> _EXERCISE DESCRIPTION_
What is needed is an exact repeat of the entries, with no pictures in it.

Content starts

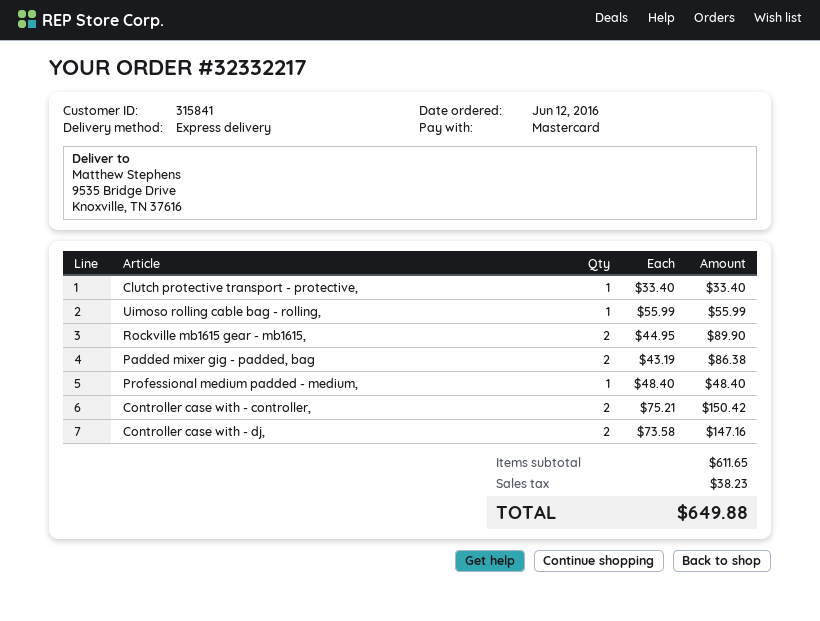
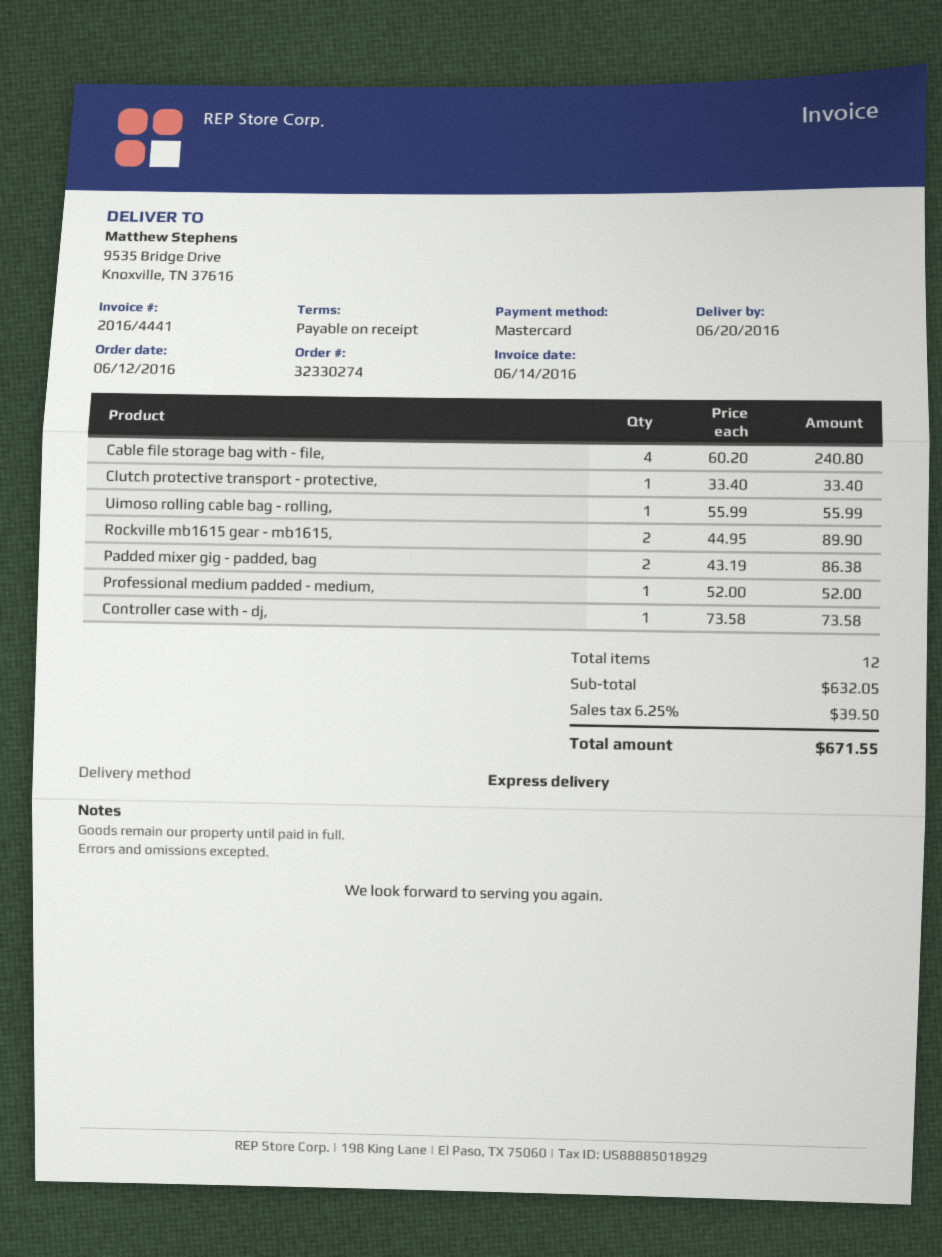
order number: 32332217 -> 32330274
Professional medium padded - medium,: 1 x 48.40 = 48.40 -> 1 x 52.00 = 52.00
Controller case with - controller,: 2 x 75.21 = 150.42 -> none
Controller case with - dj,: 2 x 73.58 = 147.16 -> 1 x 73.58 = 73.58
Cable file storage bag with - file,: none -> 4 x 60.20 = 240.80
subtotal: 611.65 -> 632.05
tax: 38.23 -> 39.50
total: 649.88 -> 671.55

Content ends

> _TASK SOLUTION_
order number: 32332217 -> 32330274
Professional medium padded - medium,: 1 x 48.40 = 48.40 -> 1 x 52.00 = 52.00
Controller case with - controller,: 2 x 75.21 = 150.42 -> none
Controller case with - dj,: 2 x 73.58 = 147.16 -> 1 x 73.58 = 73.58
Cable file storage bag with - file,: none -> 4 x 60.20 = 240.80
subtotal: 611.65 -> 632.05
tax: 38.23 -> 39.50
total: 649.88 -> 671.55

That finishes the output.